Joint Center for Structural Genomics, Bioinformatics Core, Burnham Institute for Medical Research, La Jolla, California, United States of America.
PLoS Biol. 2009 Sep;7(9):e1000205. doi: 10.1371/journal.pbio.1000205. Epub 2009 Sep 29.
The genome projects have unearthed an enormous diversity of genes of unknown function that are still awaiting biological and biochemical characterization. These genes, as most others, can be grouped into families based on sequence similarity. The PFAM database currently contains over 2,200 such families, referred to as domains of unknown function (DUF). In a coordinated effort, the four large-scale centers of the NIH Protein Structure Initiative have determined the first three-dimensional structures for more than 250 of these DUF families. Analysis of the first 248 reveals that about two thirds of the DUF families likely represent very divergent branches of already known and well-characterized families, which allows hypotheses to be formulated about their biological function. The remainder can be formally categorized as new folds, although about one third of these show significant substructure similarity to previously characterized folds. These results infer that, despite the enormous increase in the number and the diversity of new genes being uncovered, the fold space of the proteins they encode is gradually becoming saturated. The previously unexplored sectors of the protein universe appear to be primarily shaped by extreme diversification of known protein families, which then enables organisms to evolve new functions and adapt to particular niches and habitats. Notwithstanding, these DUF families still constitute the richest source for discovery of the remaining protein folds and topologies.

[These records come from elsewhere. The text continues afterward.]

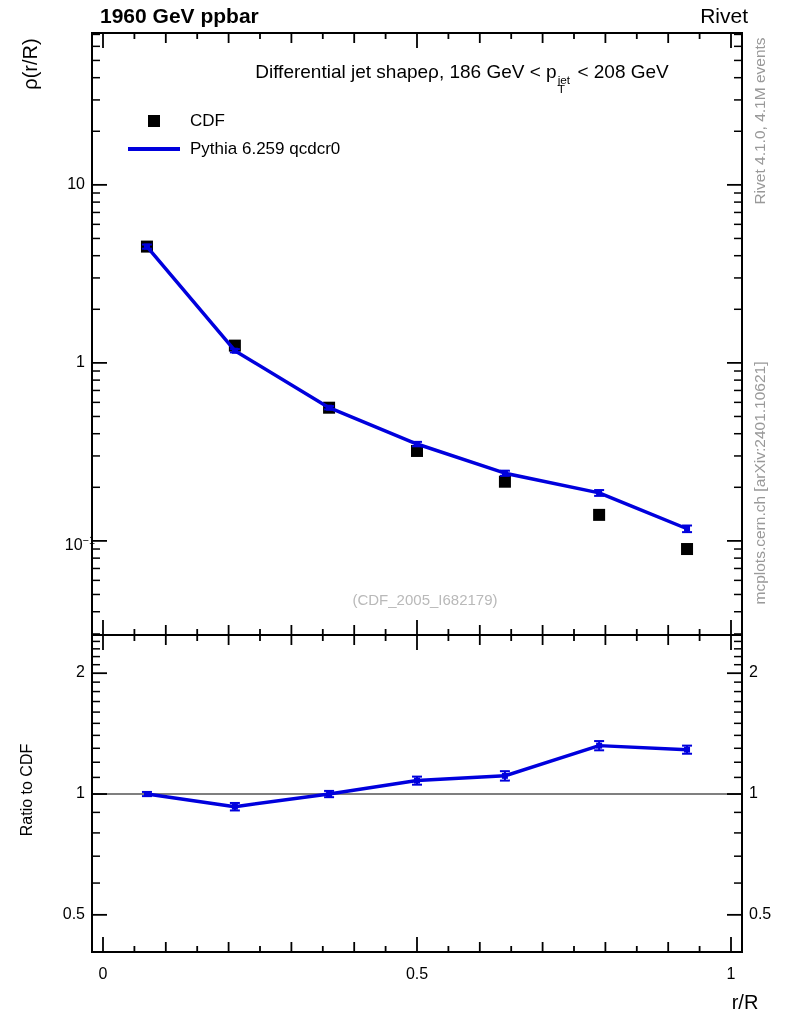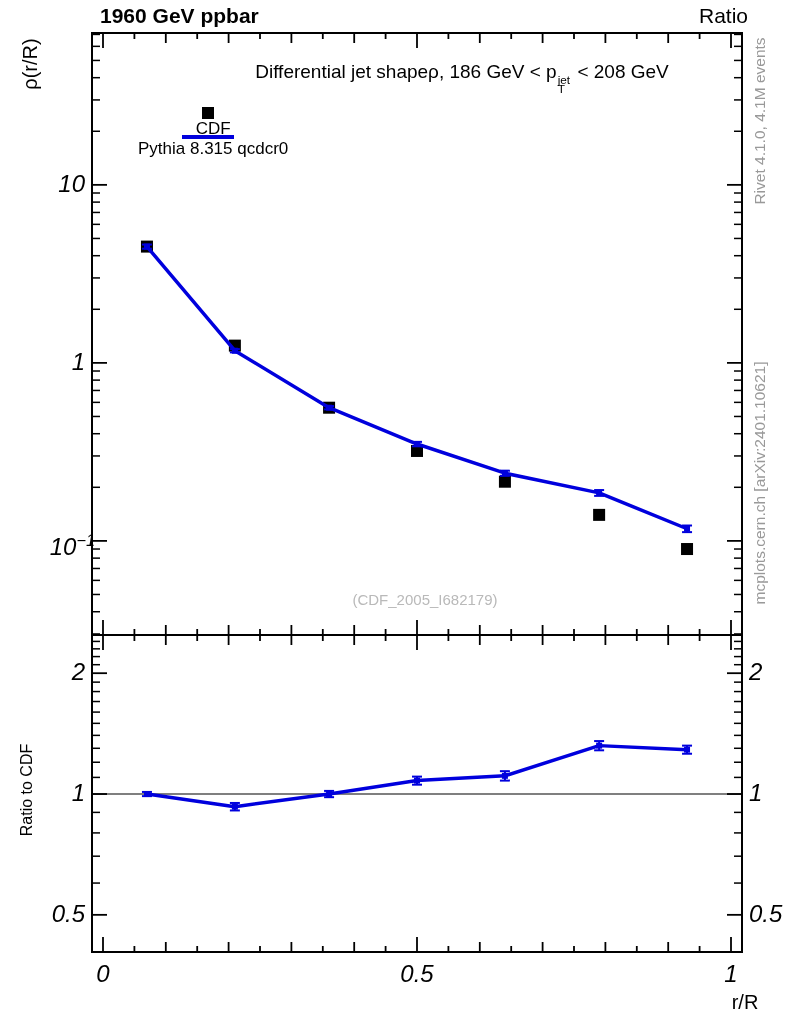--- a/index.html
+++ b/index.html
@@ -6,39 +6,39 @@
   .figure{
     position:relative;width:786px;height:1024px;background:#ffffff;
     font-family:"Liberation Sans","DejaVu Sans",sans-serif;color:#000;overflow:hidden;
   }
   .abs{position:absolute;}
   .hdr{font-size:21px;line-height:24px;white-space:nowrap;}
   .plot-title{left:92px;top:61px;width:660px;text-align:center;font-size:19px;white-space:nowrap;margin-left:40px;}
   .supsub{display:inline-flex;flex-direction:column;align-items:flex-start;vertical-align:-0.5em;line-height:0.8;font-size:0.62em;margin:0 2px 0 1px;justify-content:flex-end;}
   .ylab{transform:rotate(-90deg);transform-origin:center center;white-space:nowrap;}
   .sidetext{transform:rotate(-90deg);transform-origin:center center;white-space:nowrap;font-size:15.5px;}
-  .ticklabel{position:absolute;font-size:24px;line-height:24px;white-space:nowrap;font-style:italic;}
+  .ticklabel{position:absolute;font-size:16px;line-height:24px;white-space:nowrap;}
   .ticklabel sup{font-size:0.68em;}
   .legend{left:128px;top:107px;}
-  .legend-row{display:flex;align-items:center;height:28px;flex-direction:column;}
+  .legend-row{display:flex;align-items:center;height:28px;}
   .legend-mcol{width:52px;display:flex;justify-content:center;align-items:center;}
   .legend-sq{width:12px;height:12px;background:#000;}
   .legend-line{width:52px;height:4px;background:#0000dd;}
   .legend-label{margin-left:10px;font-size:17px;white-space:nowrap;}
   .watermark{left:425px;top:599px;transform:translate(-50%,-50%);font-size:15px;white-space:nowrap;text-align:center;}
   .xlab{font-size:20px;white-space:nowrap;}
   svg{position:absolute;left:0;top:0;}
 </style>
 </head>
 <body>
 
 <div class="figure" style="background: rgb(255, 255, 255);">
 
   <div class="abs hdr" style="left:100px;top:4px;font-weight:bold;">1960 GeV ppbar</div>
-  <div class="abs hdr" style="right:38px;top:4px;">Ratio</div>
+  <div class="abs hdr" style="right:38px;top:4px;">Rivet</div>
 
   <svg id="plot-svg" width="786" height="1024" viewBox="0 0 786 1024">
       <line x1="103" y1="33" x2="103" y2="48" stroke="#000" stroke-width="1.8"></line>
       <line x1="103" y1="635" x2="103" y2="620" stroke="#000" stroke-width="1.8"></line>
       <line x1="103" y1="635" x2="103" y2="650" stroke="#000" stroke-width="1.8"></line>
       <line x1="103" y1="952" x2="103" y2="937" stroke="#000" stroke-width="1.8"></line>
       <line x1="417" y1="33" x2="417" y2="48" stroke="#000" stroke-width="1.8"></line>
       <line x1="417" y1="635" x2="417" y2="620" stroke="#000" stroke-width="1.8"></line>
       <line x1="417" y1="635" x2="417" y2="650" stroke="#000" stroke-width="1.8"></line>
       <line x1="417" y1="952" x2="417" y2="937" stroke="#000" stroke-width="1.8"></line>
@@ -301,21 +301,21 @@
     <div class="legend-row">
       <span class="legend-mcol">
         <span class="legend-sq" style="background: rgb(0, 0, 0);"></span>
       </span>
       <span class="legend-label">CDF</span>
     </div>
     <div class="legend-row">
       <span class="legend-mcol">
         <span class="legend-line" style="background: rgb(0, 0, 221);"></span>
       </span>
-      <span class="legend-label">Pythia 8.315 qcdcr0</span>
+      <span class="legend-label">Pythia 6.259 qcdcr0</span>
     </div>
   </div>
 
   <div class="abs ylab" style="left:30px;top:64px;transform:translate(-50%,-50%) rotate(-90deg);font-size:20px;">ρ(r/R)</div>
 
   <div class="abs ylab" style="left:27px;top:790px;transform:translate(-50%,-50%) rotate(-90deg);font-size:16px;">Ratio to CDF</div>
 
   <div class="abs xlab" style="left:745px;top:1002px;transform:translate(-50%,-50%);text-align:right;">r/R</div>
 
   <div class="abs watermark" style="color: rgb(185, 185, 185);">(CDF_2005_I682179)</div>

基因组计划揭示了大量未知功能的基因多样性,这些基因仍有待进行生物学和生物化学特征分析。这些基因和大多数其他基因一样,可以根据序列相似性分为家族。PFAM 数据库目前包含超过 2200 个这样的家族,被称为未知功能结构域 (DUF)。在一项协调一致的努力下,NIH 蛋白质结构计划的四个大型中心已经确定了 250 多个 DUF 家族的前三个三维结构。对前 248 个的分析表明,大约三分之二的 DUF 家族可能代表已经已知和充分描述的家族的非常不同的分支,这使得可以对其生物学功能提出假设。其余的可以正式归类为新的折叠,但其中约三分之一显示出与以前描述的折叠有显著的亚结构相似性。这些结果推断,尽管新发现的基因数量和多样性有了巨大的增加,但它们编码的蛋白质的折叠空间逐渐饱和。蛋白质宇宙中以前未被探索的部分似乎主要是由已知蛋白质家族的极端多样化形成的,这使得生物体能够进化出新的功能并适应特定的小生境和栖息地。尽管如此,这些 DUF 家族仍然是发现剩余蛋白质折叠和拓扑结构的最丰富的来源。